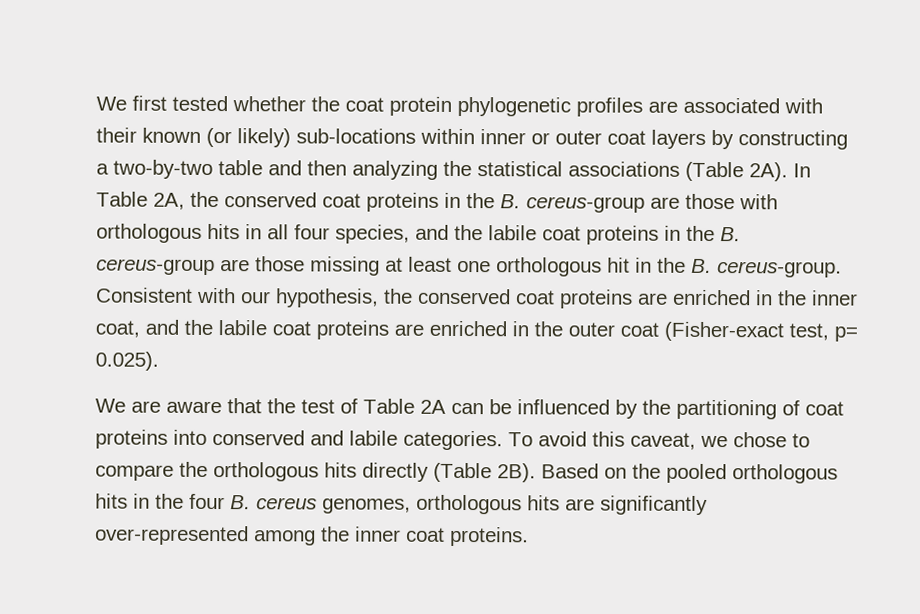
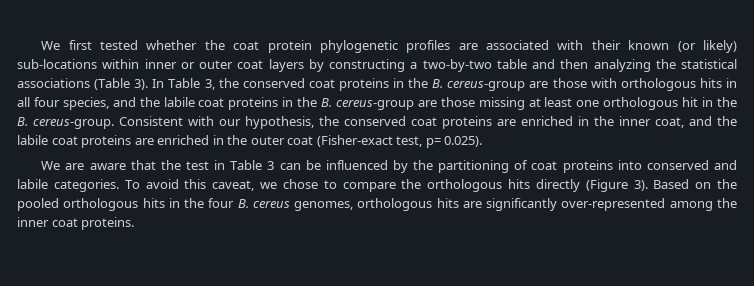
- We first tested whether the coat protein phylogenetic profiles are associated with their known (or likely) sub-locations within inner or outer coat layers by constructing a two-by-two table and then analyzing the statistical associations (Table 2A).
+ We first tested whether the coat protein phylogenetic profiles are associated with their known (or likely) sub-locations within inner or outer coat layers by constructing a two-by-two table and then analyzing the statistical associations (Table 3).
- In Table 2A, the conserved coat proteins in the B. cereus-group are those with orthologous hits in all four species, and the labile coat proteins in the B. cereus-group are those missing at least one orthologous hit in the B. cereus-group.
+ In Table 3, the conserved coat proteins in the B. cereus-group are those with orthologous hits in all four species, and the labile coat proteins in the B. cereus-group are those missing at least one orthologous hit in the B. cereus-group.
- We are aware that the test of Table 2A can be influenced by the partitioning of coat proteins into conserved and labile categories.
+ We are aware that the test in Table 3 can be influenced by the partitioning of coat proteins into conserved and labile categories.
- To avoid this caveat, we chose to compare the orthologous hits directly (Table 2B).
+ To avoid this caveat, we chose to compare the orthologous hits directly (Figure 3).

> TASK REQUIREMENTS
Pictures are to be dropped; every line of the records is to be returned unchanged.

> EXERCISE SOLUTION
- We first tested whether the coat protein phylogenetic profiles are associated with their known (or likely) sub-locations within inner or outer coat layers by constructing a two-by-two table and then analyzing the statistical associations (Table 2A).
+ We first tested whether the coat protein phylogenetic profiles are associated with their known (or likely) sub-locations within inner or outer coat layers by constructing a two-by-two table and then analyzing the statistical associations (Table 3).
- In Table 2A, the conserved coat proteins in the B. cereus-group are those with orthologous hits in all four species, and the labile coat proteins in the B. cereus-group are those missing at least one orthologous hit in the B. cereus-group.
+ In Table 3, the conserved coat proteins in the B. cereus-group are those with orthologous hits in all four species, and the labile coat proteins in the B. cereus-group are those missing at least one orthologous hit in the B. cereus-group.
- We are aware that the test of Table 2A can be influenced by the partitioning of coat proteins into conserved and labile categories.
+ We are aware that the test in Table 3 can be influenced by the partitioning of coat proteins into conserved and labile categories.
- To avoid this caveat, we chose to compare the orthologous hits directly (Table 2B).
+ To avoid this caveat, we chose to compare the orthologous hits directly (Figure 3).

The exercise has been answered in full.